__Aim of the task__.
Read the records below and report each line in which "case" occurs.

[Revision comparison data]
• • • • • • •

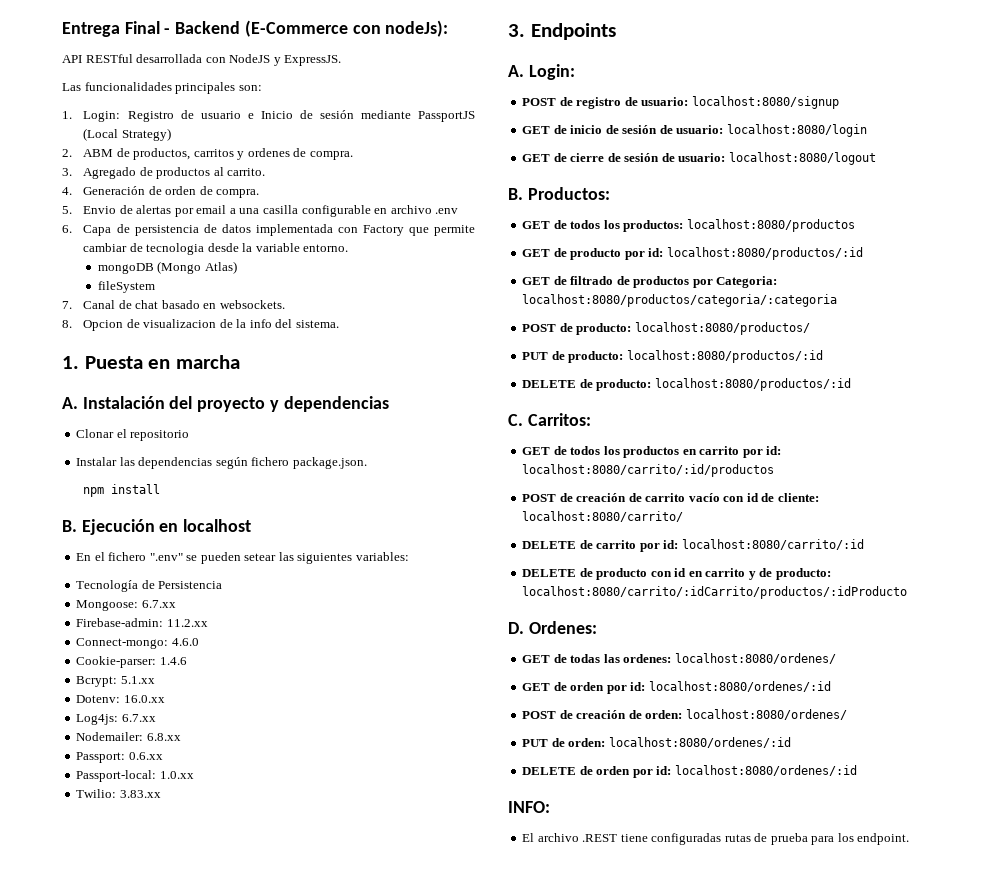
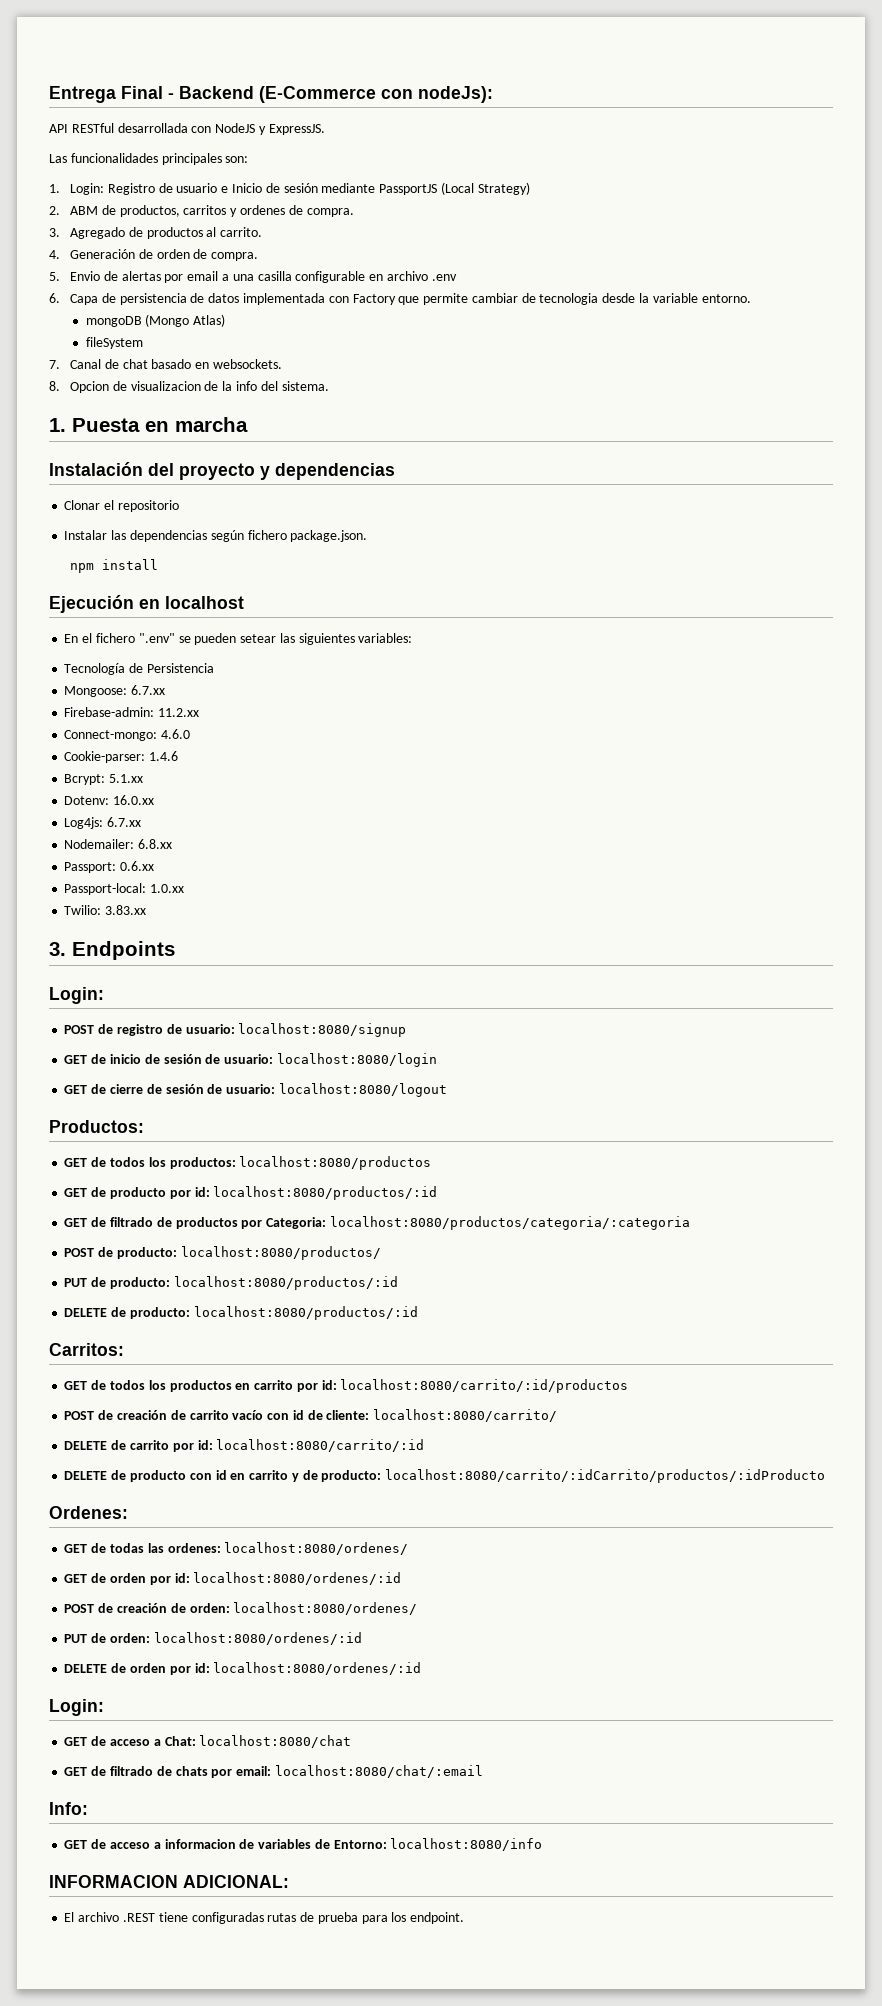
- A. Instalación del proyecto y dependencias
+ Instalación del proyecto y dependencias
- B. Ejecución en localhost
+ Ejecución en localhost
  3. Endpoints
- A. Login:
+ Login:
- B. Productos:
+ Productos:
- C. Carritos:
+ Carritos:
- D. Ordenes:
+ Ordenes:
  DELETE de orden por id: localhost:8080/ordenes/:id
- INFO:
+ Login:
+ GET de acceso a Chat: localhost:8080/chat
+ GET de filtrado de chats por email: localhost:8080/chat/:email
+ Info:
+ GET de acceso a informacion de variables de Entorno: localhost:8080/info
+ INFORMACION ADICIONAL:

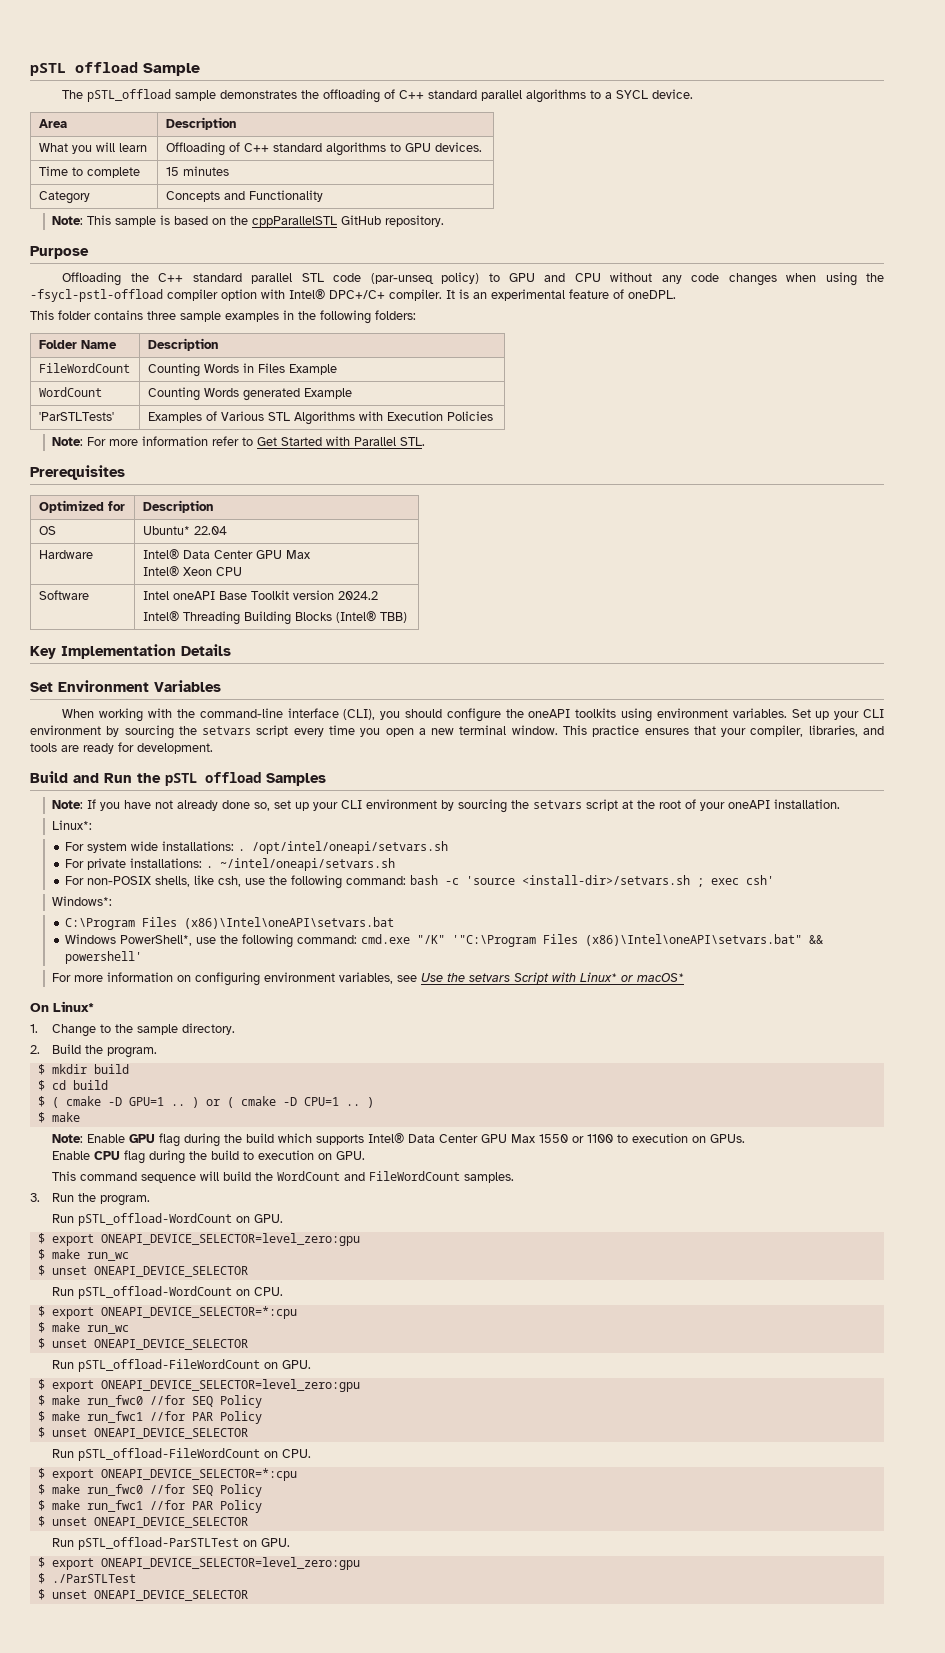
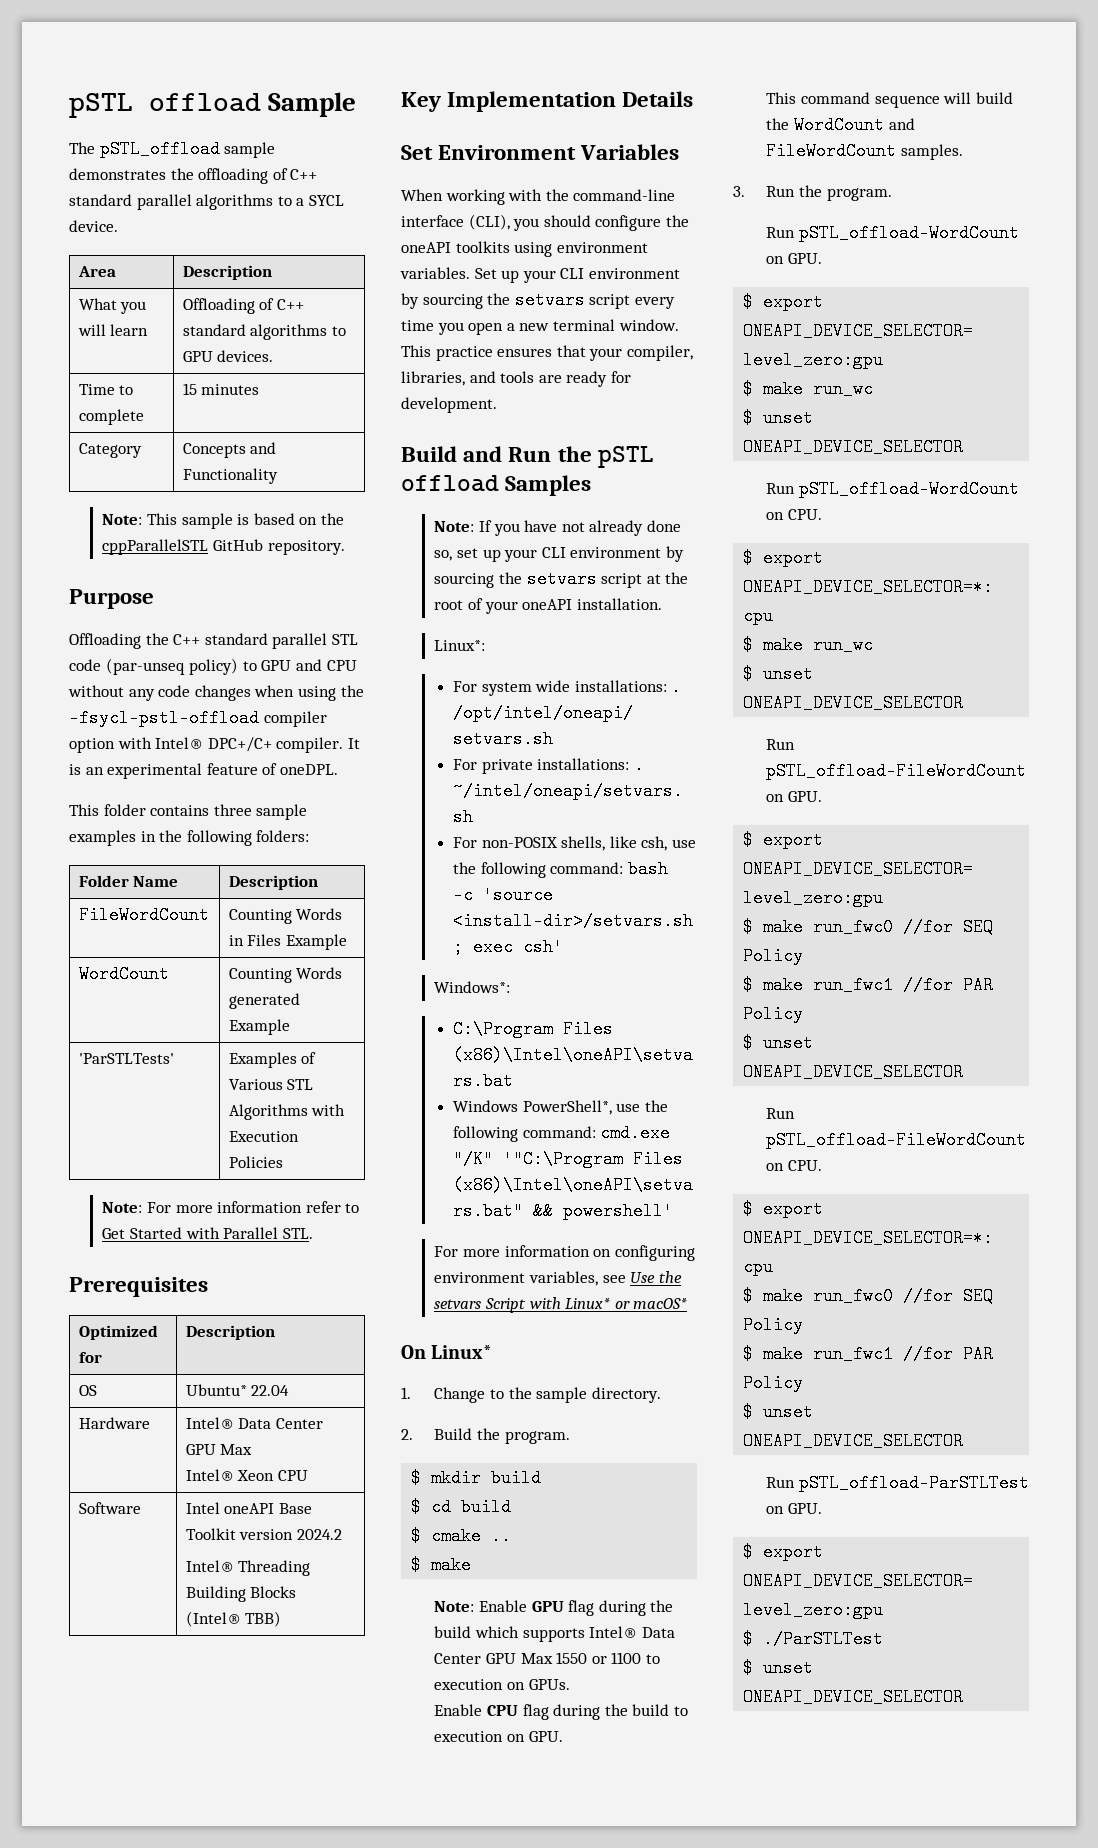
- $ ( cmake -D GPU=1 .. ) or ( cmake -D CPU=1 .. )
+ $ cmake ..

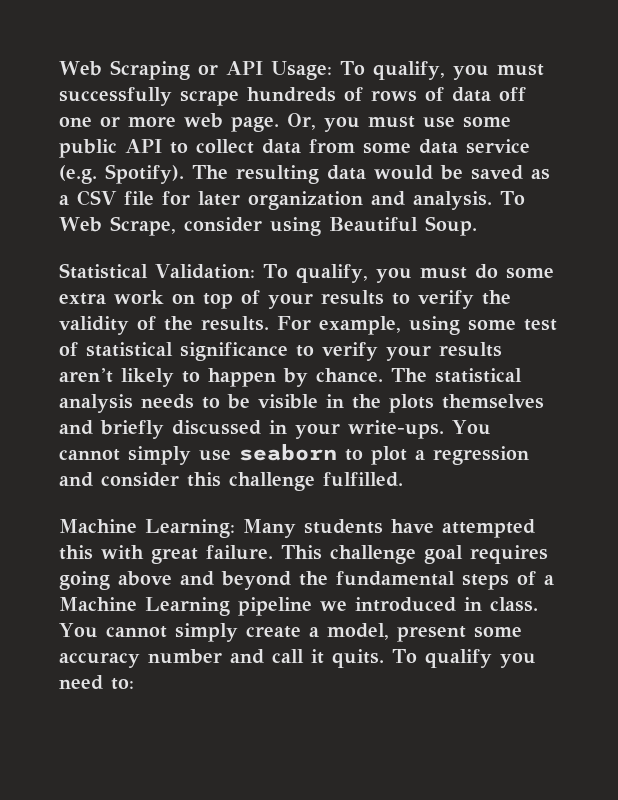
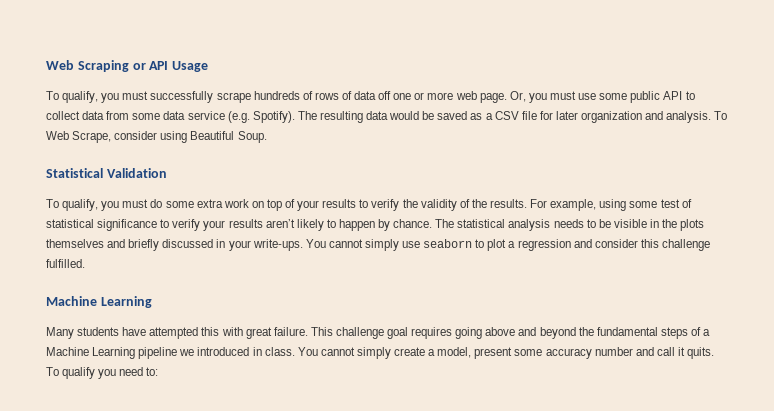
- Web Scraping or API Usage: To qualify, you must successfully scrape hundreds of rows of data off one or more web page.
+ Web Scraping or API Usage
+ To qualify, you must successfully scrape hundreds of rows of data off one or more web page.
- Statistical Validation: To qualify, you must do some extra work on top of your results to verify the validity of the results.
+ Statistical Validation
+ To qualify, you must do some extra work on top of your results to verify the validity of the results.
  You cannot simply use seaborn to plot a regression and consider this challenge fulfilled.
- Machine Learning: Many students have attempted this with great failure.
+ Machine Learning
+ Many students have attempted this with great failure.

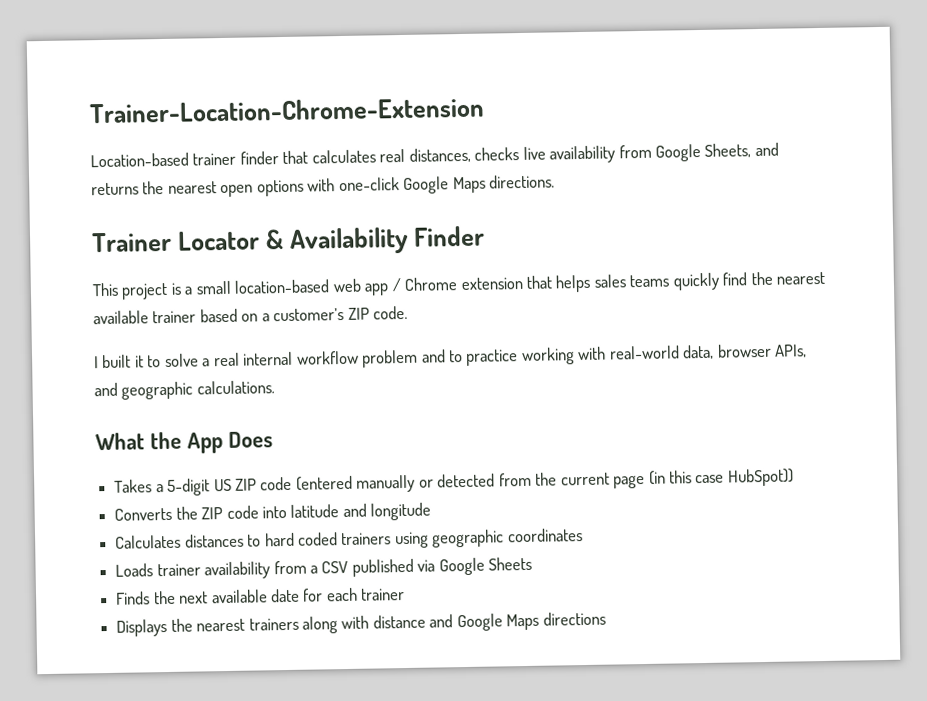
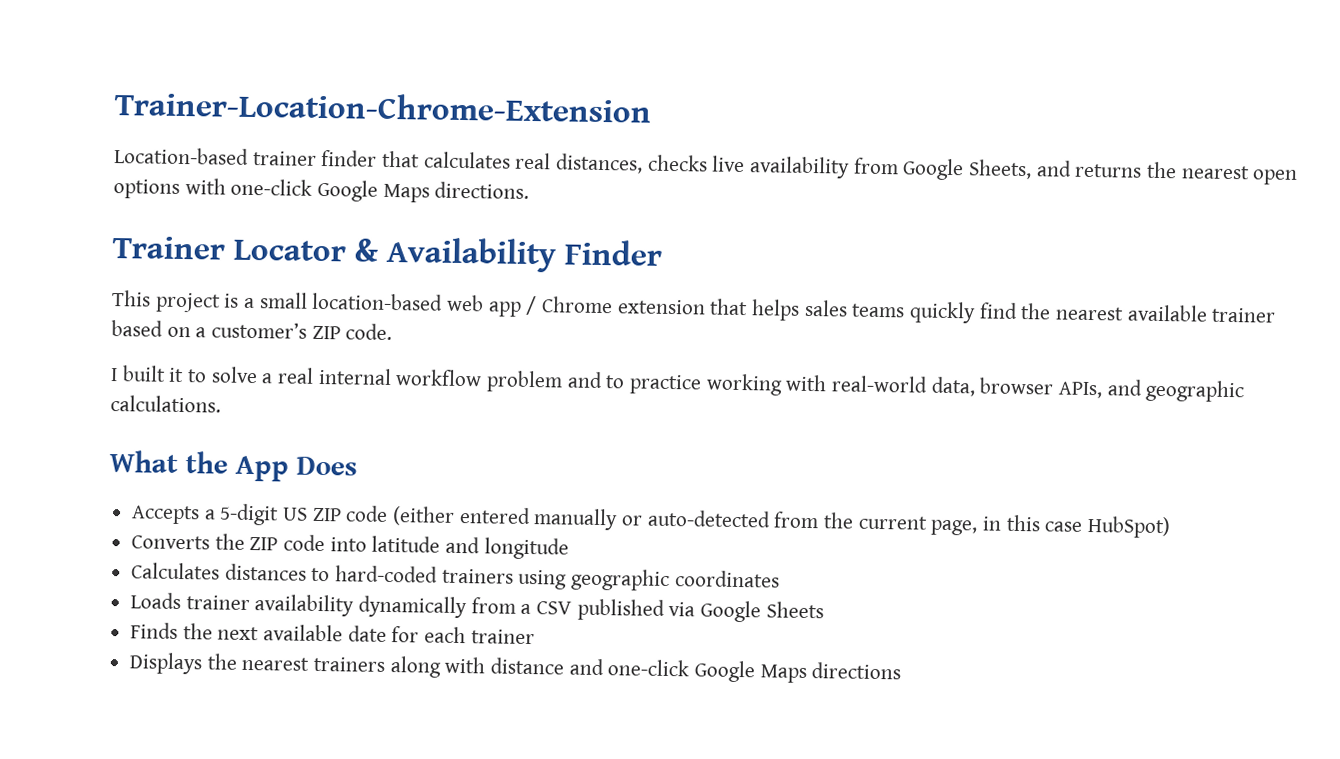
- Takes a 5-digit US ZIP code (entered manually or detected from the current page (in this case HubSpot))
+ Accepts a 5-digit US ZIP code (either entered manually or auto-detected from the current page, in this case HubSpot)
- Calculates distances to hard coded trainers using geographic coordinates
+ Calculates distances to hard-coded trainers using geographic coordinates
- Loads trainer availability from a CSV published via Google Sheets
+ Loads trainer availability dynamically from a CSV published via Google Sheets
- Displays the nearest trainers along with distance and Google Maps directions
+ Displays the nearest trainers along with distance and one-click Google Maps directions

• • • • • • •

__Answer space__.
- Takes a 5-digit US ZIP code (entered manually or detected from the current page (in this case HubSpot))
+ Accepts a 5-digit US ZIP code (either entered manually or auto-detected from the current page, in this case HubSpot)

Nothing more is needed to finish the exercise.